A. Validation Concept
To prove the performance, one must demonstrate (document) that the processes or systems consistently produce the specified quantity and quality of water and/or air when operated and maintained according to specific written operating and maintenance procedures. In other words, validation involves proving
1. Engineering design
2. Operating procedures and acceptable ranges for control parameters
3. Maintenance procedures
To accomplish this, the system must be carefully designed, installed, and tested during and after construction, and therefore for a prolonged period of time under all operating conditions.
Variations in daily, weekly, and annual system usage patterns must be validated. For example, water may be drawn from the system for manufacturing use only during normal working hours; there may be no demands on the system at other times during the 24-hr cycle. The system may be idle on weekends and on holidays, which could extend for as long as 4 days or more.
In addition, many firms have annual plant maintenance shutdowns, typically in the summer, and systems must be sanitized and restarted prior to use, and of course emergency shutdowns can occur at any time and the system must be brought back online.
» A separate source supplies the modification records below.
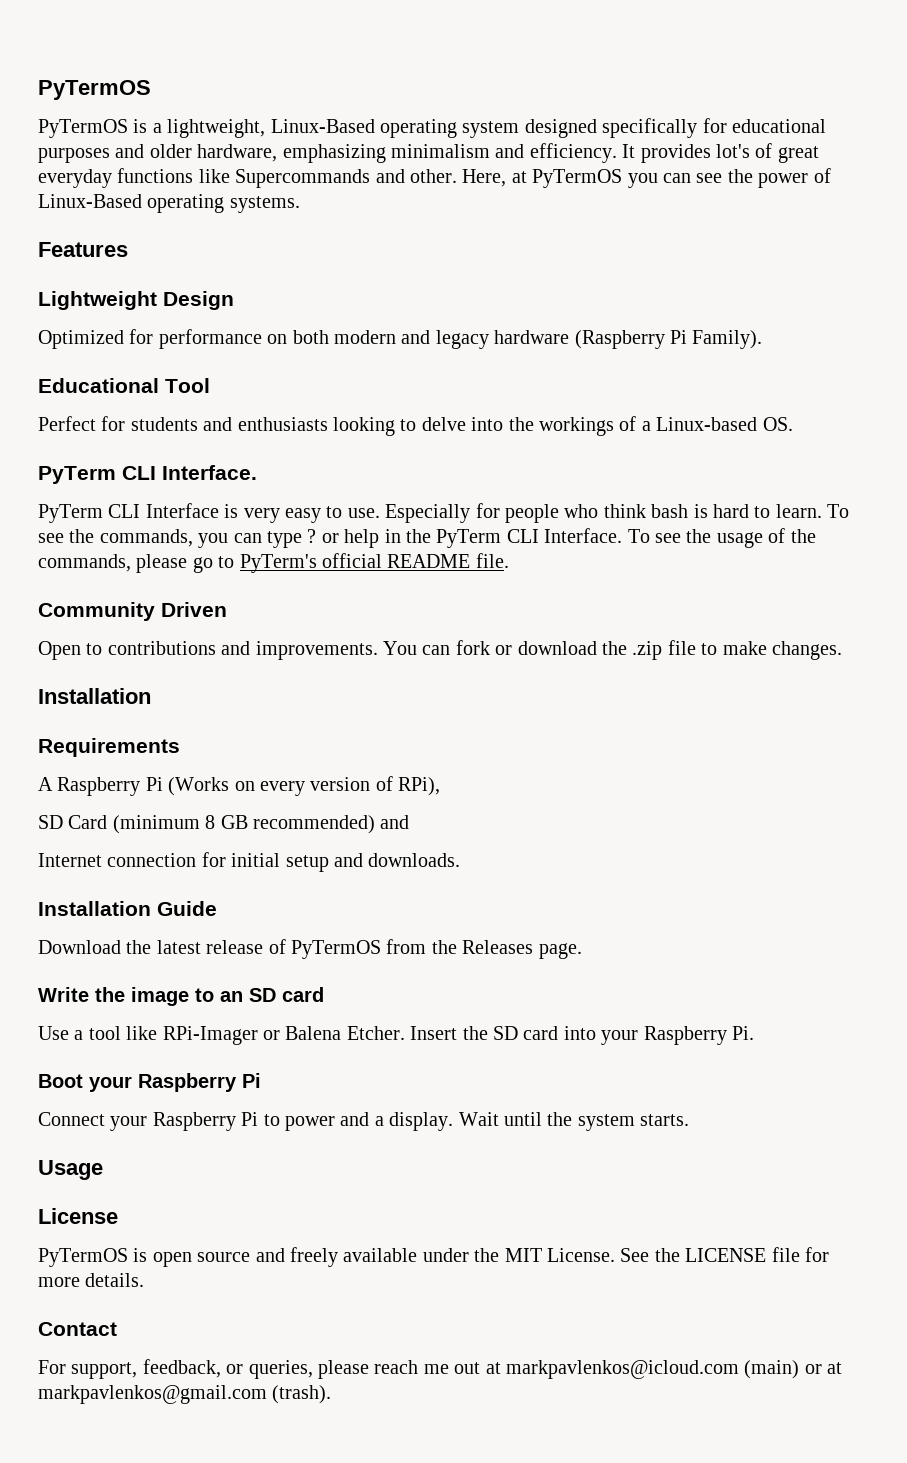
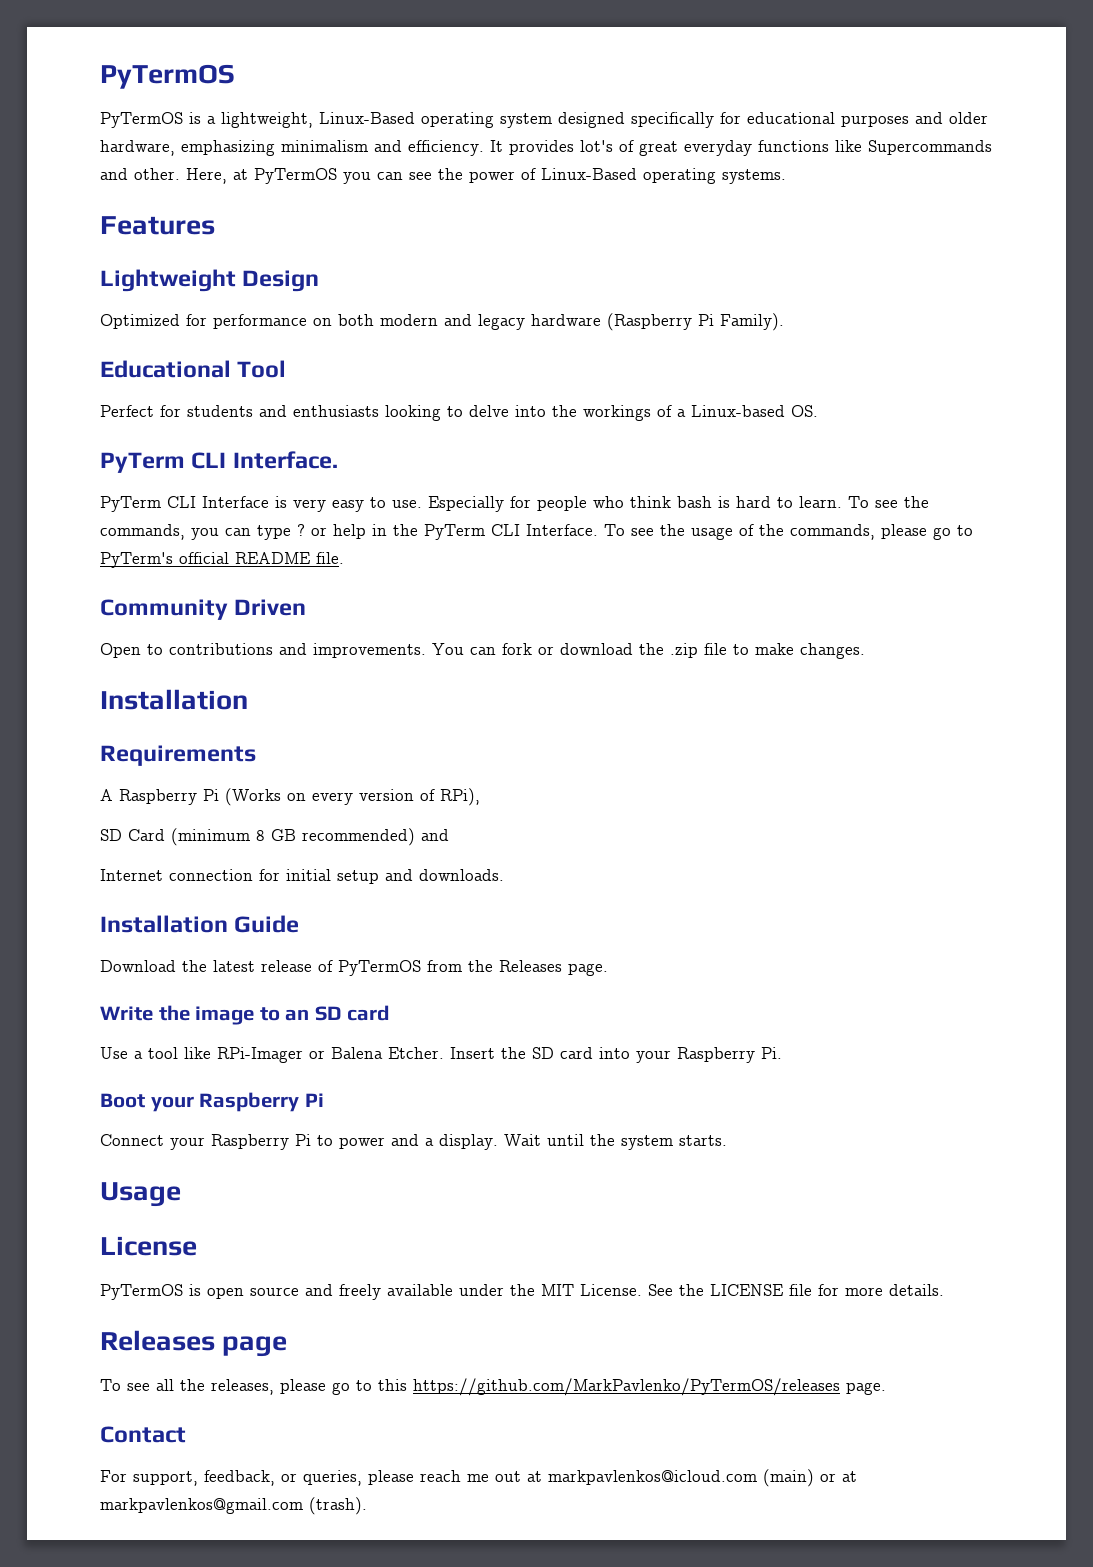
+ Releases page
+ To see all the releases, please go to this https://github.com/MarkPavlenko/PyTermOS/releases page.

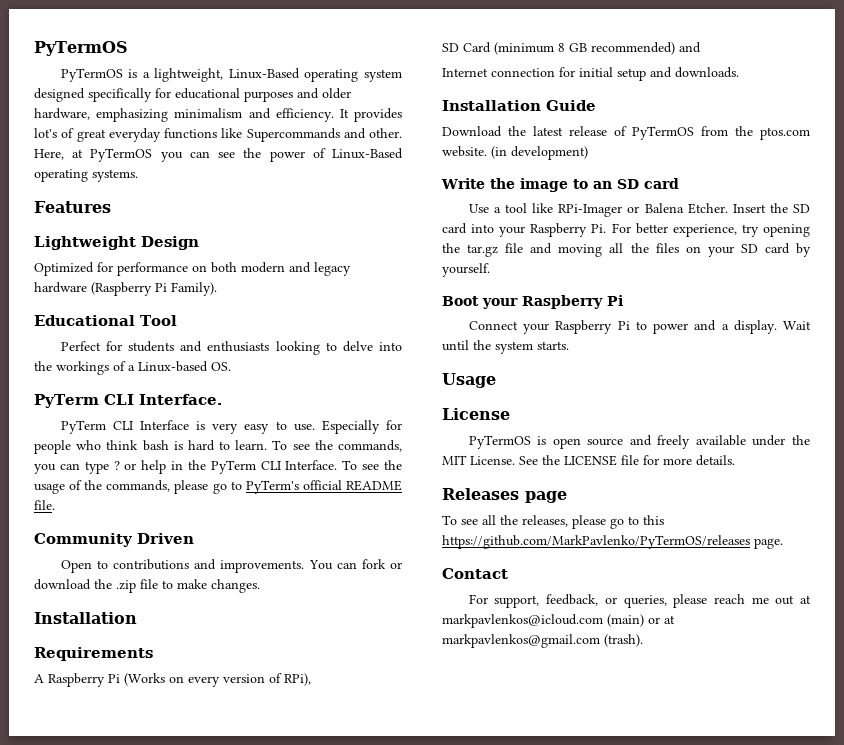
- Download the latest release of PyTermOS from the Releases page.
+ Download the latest release of PyTermOS from the ptos.com website. (in development)
- Insert the SD card into your Raspberry Pi.
+ Insert the SD card into your Raspberry Pi. For better experience, try opening the tar.gz file and moving all the files on your SD card by yourself.

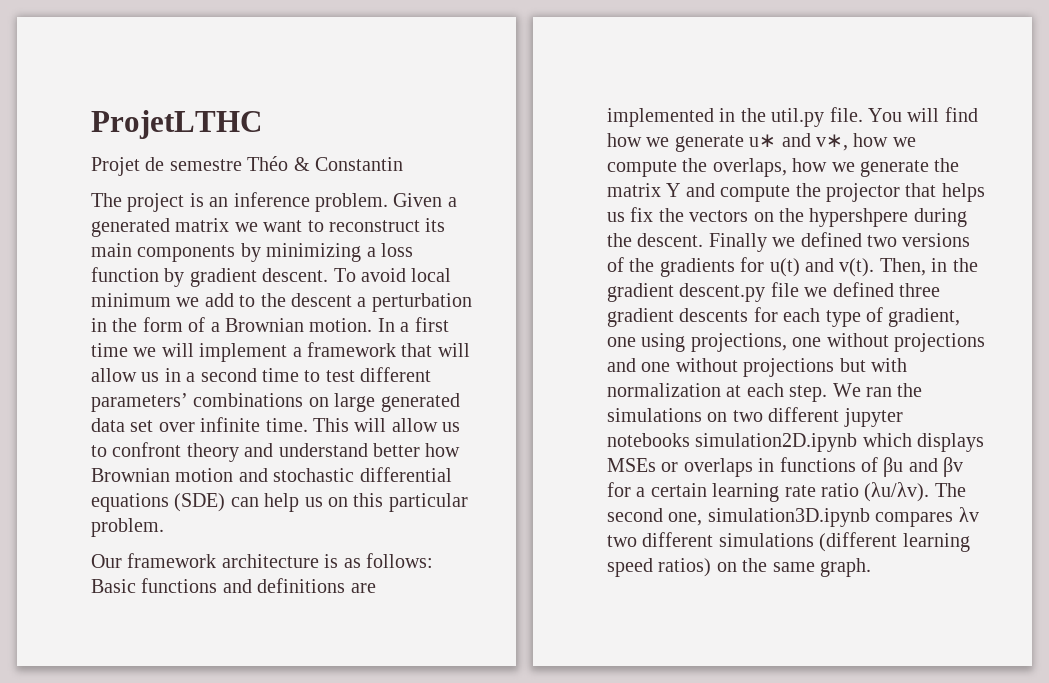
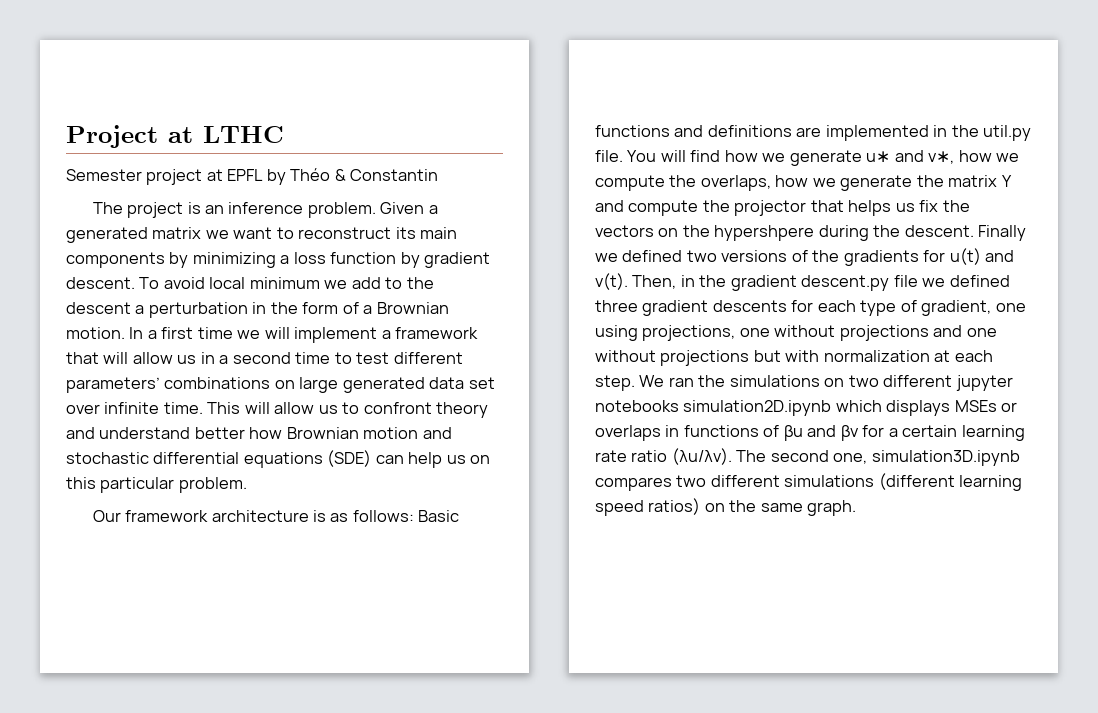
- ProjetLTHC
- Projet de semestre Théo & Constantin
+ Project at LTHC
+ Semester project at EPFL by Théo & Constantin
- The second one, simulation3D.ipynb compares λv two different simulations (different learning speed ratios) on the same graph.
+ The second one, simulation3D.ipynb compares two different simulations (different learning speed ratios) on the same graph.

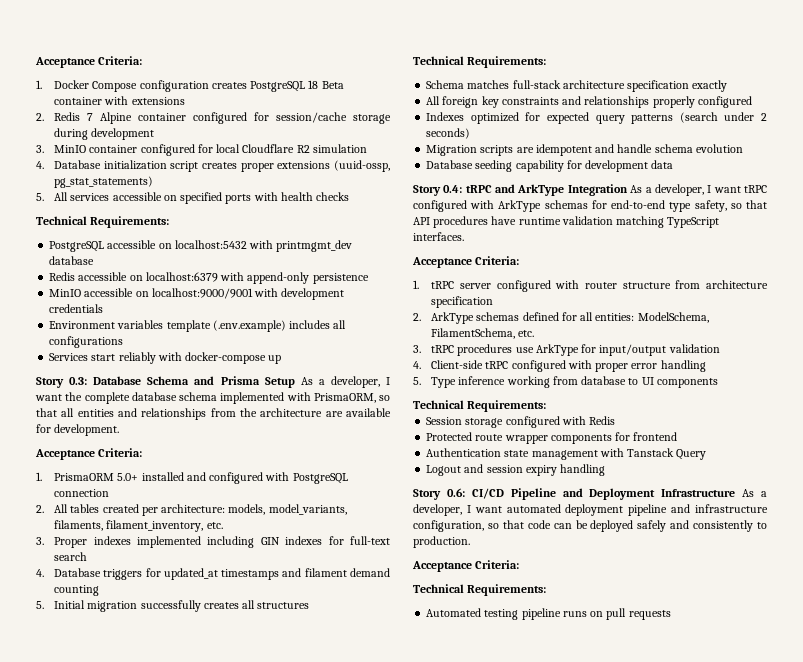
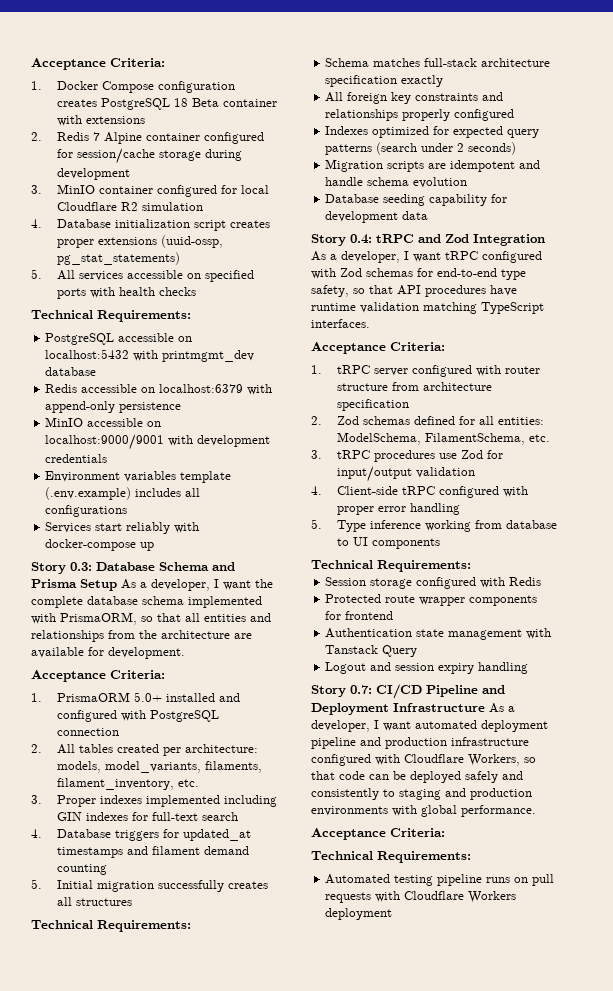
- Story 0.4: tRPC and ArkType Integration As a developer, I want tRPC configured with ArkType schemas for end-to-end type safety, so that API procedures have runtime validation matching TypeScript interfaces.
+ Story 0.4: tRPC and Zod Integration As a developer, I want tRPC configured with Zod schemas for end-to-end type safety, so that API procedures have runtime validation matching TypeScript interfaces.
- 2. ArkType schemas defined for all entities: ModelSchema, FilamentSchema, etc.
+ 2. Zod schemas defined for all entities: ModelSchema, FilamentSchema, etc.
- 3. tRPC procedures use ArkType for input/output validation
+ 3. tRPC procedures use Zod for input/output validation
- Story 0.6: CI/CD Pipeline and Deployment Infrastructure As a developer, I want automated deployment pipeline and infrastructure configuration, so that code can be deployed safely and consistently to production.
+ Story 0.7: CI/CD Pipeline and Deployment Infrastructure As a developer, I want automated deployment pipeline and production infrastructure configured with Cloudflare Workers, so that code can be deployed safely and consistently to staging and production environments with global performance.
- Automated testing pipeline runs on pull requests
+ Automated testing pipeline runs on pull requests with Cloudflare Workers deployment

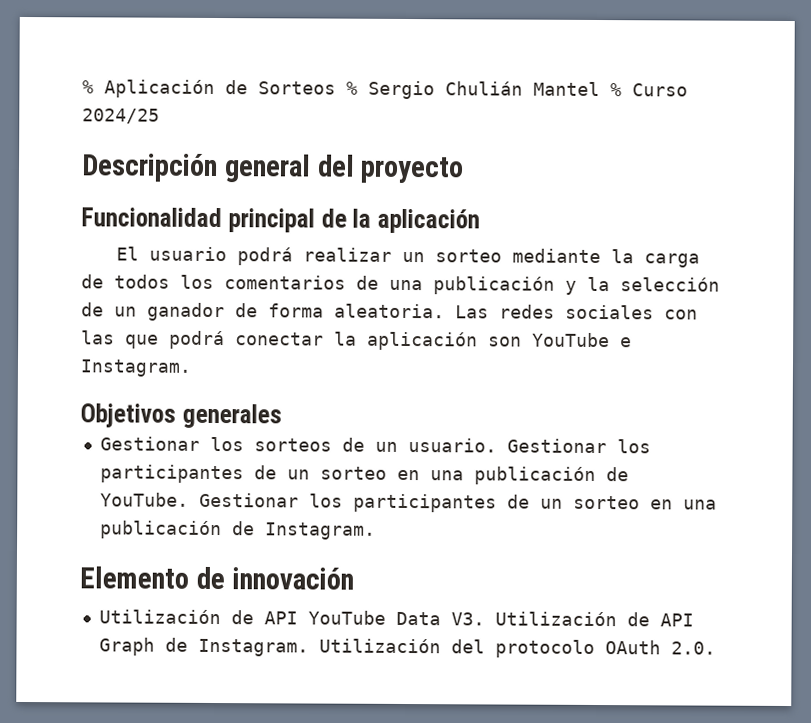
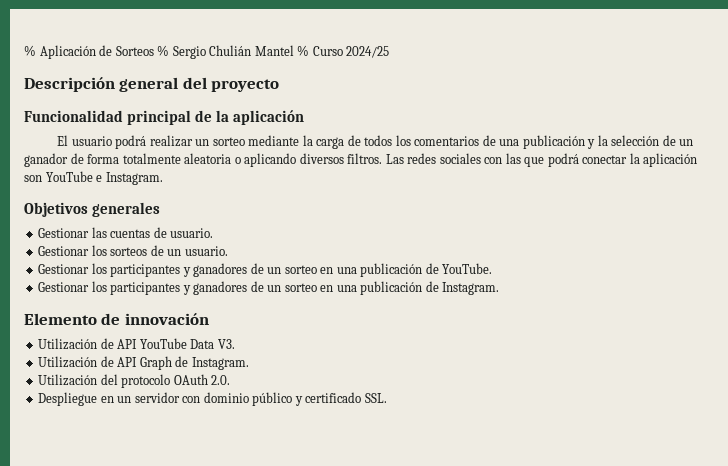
- El usuario podrá realizar un sorteo mediante la carga de todos los comentarios de una publicación y la selección de un ganador de forma aleatoria.
+ El usuario podrá realizar un sorteo mediante la carga de todos los comentarios de una publicación y la selección de un ganador de forma totalmente aleatoria o aplicando diversos filtros.
+ Gestionar las cuentas de usuario.
- Gestionar los sorteos de un usuario. Gestionar los participantes de un sorteo en una publicación de YouTube. Gestionar los participantes de un sorteo en una publicación de Instagram.
+ Gestionar los sorteos de un usuario.
+ Gestionar los participantes y ganadores de un sorteo en una publicación de YouTube.
+ Gestionar los participantes y ganadores de un sorteo en una publicación de Instagram.
- Utilización de API YouTube Data V3. Utilización de API Graph de Instagram. Utilización del protocolo OAuth 2.0.
+ Utilización de API YouTube Data V3.
+ Utilización de API Graph de Instagram.
+ Utilización del protocolo OAuth 2.0.
+ Despliegue en un servidor con dominio público y certificado SSL.

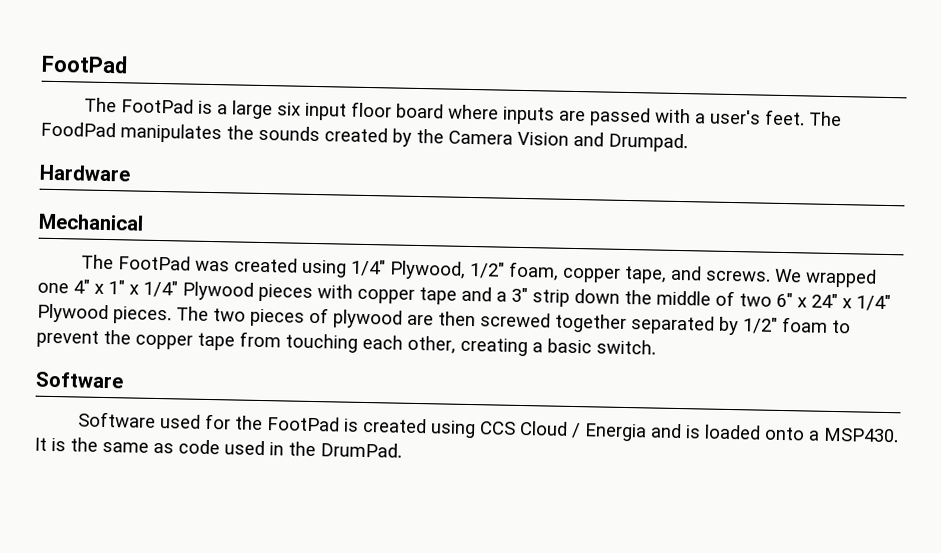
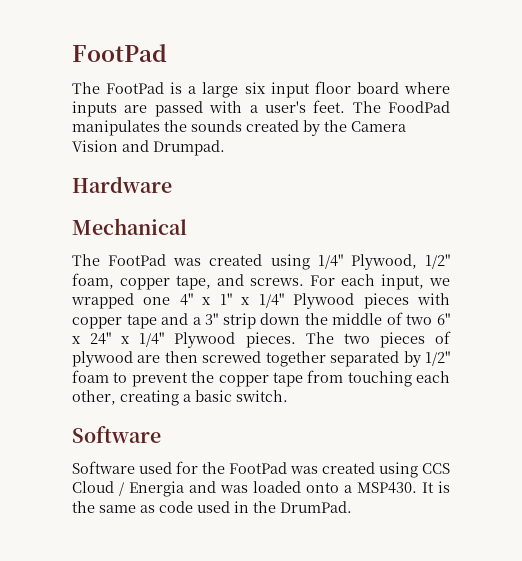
- We wrapped one 4" x 1" x 1/4" Plywood pieces with copper tape and a 3" strip down the middle of two 6" x 24" x 1/4" Plywood pieces.
+ For each input, we wrapped one 4" x 1" x 1/4" Plywood pieces with copper tape and a 3" strip down the middle of two 6" x 24" x 1/4" Plywood pieces.
- Software used for the FootPad is created using CCS Cloud / Energia and is loaded onto a MSP430.
+ Software used for the FootPad was created using CCS Cloud / Energia and was loaded onto a MSP430.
Systems with ion exchange resins (deionizers) must be at least partially shut down to regenerate the resins when the chemical quality of the treated water drops below a specified level. (This could be a matter of a few days or even a few months, depending on the quantity of water processed through the system and other factors).
For the air handling system, the same kinds of issues exist. Clean rooms should be maintained at their required cleanliness level, even during the time of no manufacturing operation. If the cleanliness is broken or the air handling system stops, the whole clean area has to be made clean according to the initial validation procedure and assessment. Water treatment and/or air handling systems must be validated under all of these normal operating conditions in order to prove the adequacy of the engineering design and the effectiveness of the operating, control, and maintenance procedures.